**Directions:** Let the answer be the lines from the one with "Nike Air Max 95" to the end of the entries, copied exactly with both boundary lines kept.

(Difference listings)
*** Begin section ***

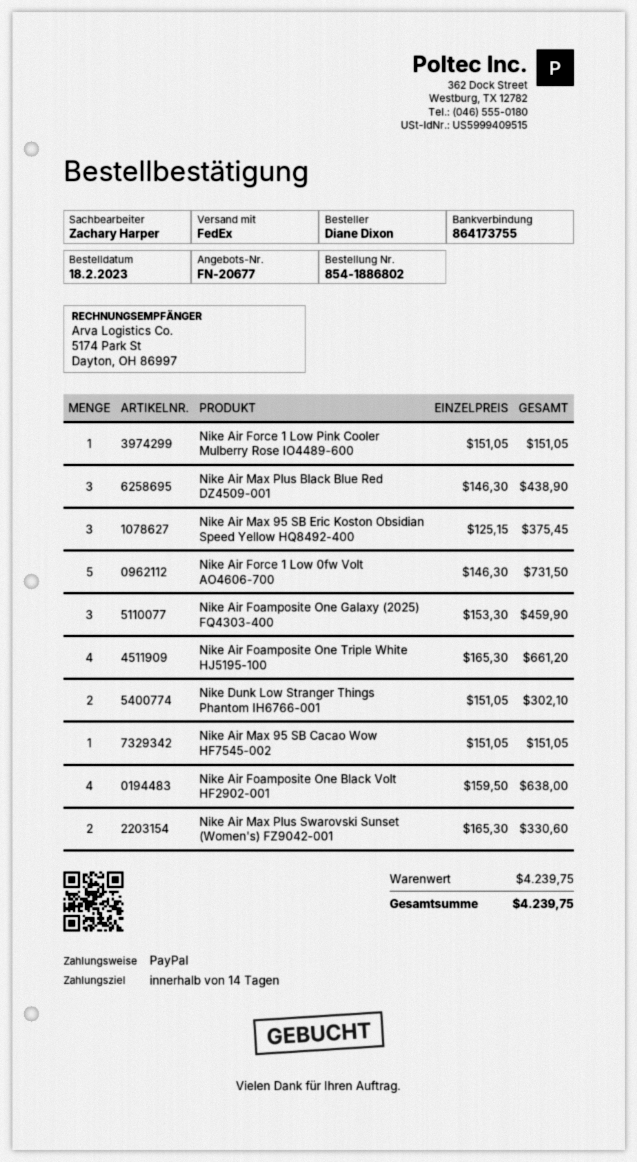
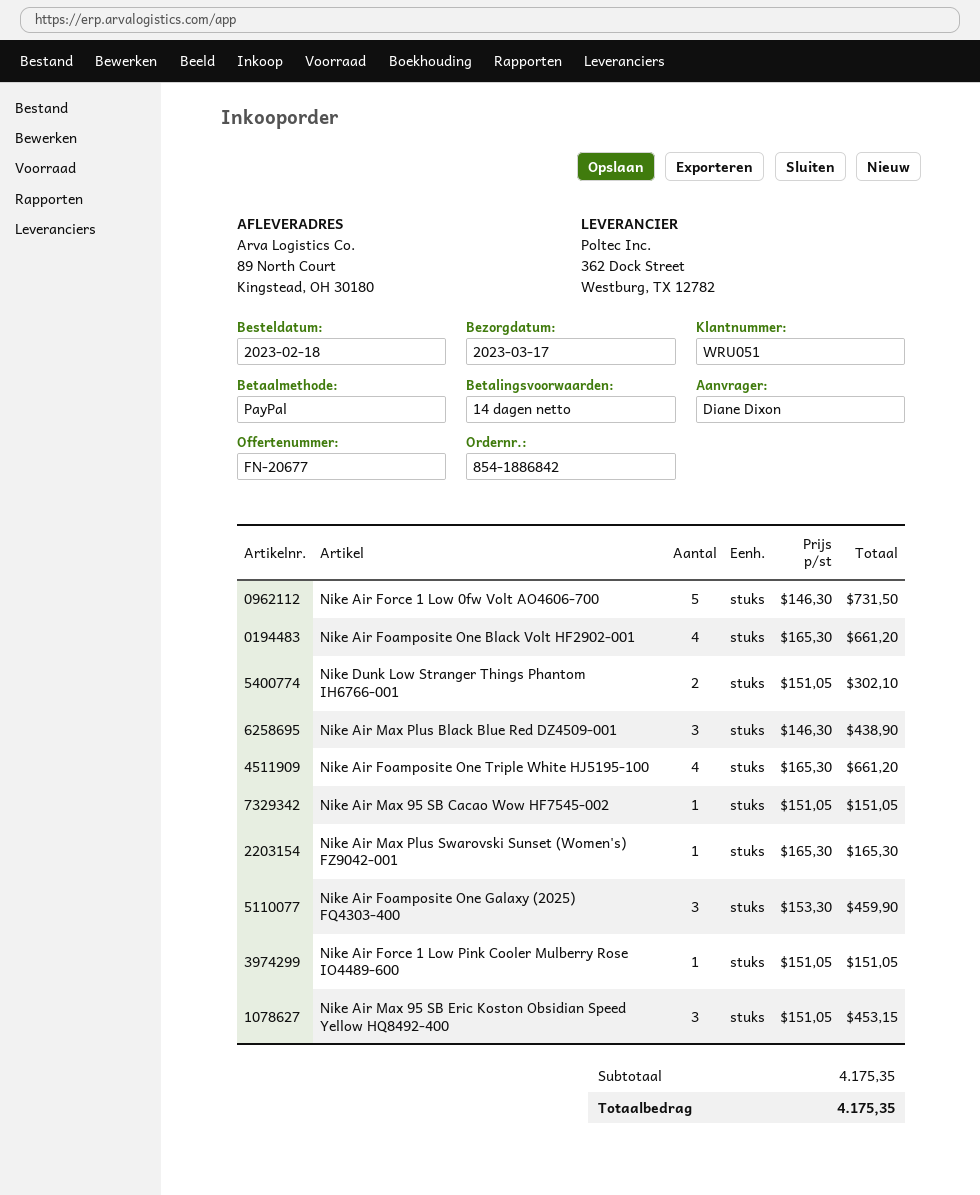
order number: 854-1886802 -> 854-1886842
Nike Air Max 95 SB Eric Koston Obsidian Speed Yellow HQ8492-400: 3 x 125.15 = 375.45 -> 3 x 151.05 = 453.15
Nike Air Foamposite One Black Volt HF2902-001: 4 x 159.50 = 638.00 -> 4 x 165.30 = 661.20
Nike Air Max Plus Swarovski Sunset (Women's) FZ9042-001: 2 x 165.30 = 330.60 -> 1 x 165.30 = 165.30
subtotal: 4239.75 -> 4175.35
total: 4239.75 -> 4175.35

*** End section ***

**Expected output:**
Nike Air Max 95 SB Eric Koston Obsidian Speed Yellow HQ8492-400: 3 x 125.15 = 375.45 -> 3 x 151.05 = 453.15
Nike Air Foamposite One Black Volt HF2902-001: 4 x 159.50 = 638.00 -> 4 x 165.30 = 661.20
Nike Air Max Plus Swarovski Sunset (Women's) FZ9042-001: 2 x 165.30 = 330.60 -> 1 x 165.30 = 165.30
subtotal: 4239.75 -> 4175.35
total: 4239.75 -> 4175.35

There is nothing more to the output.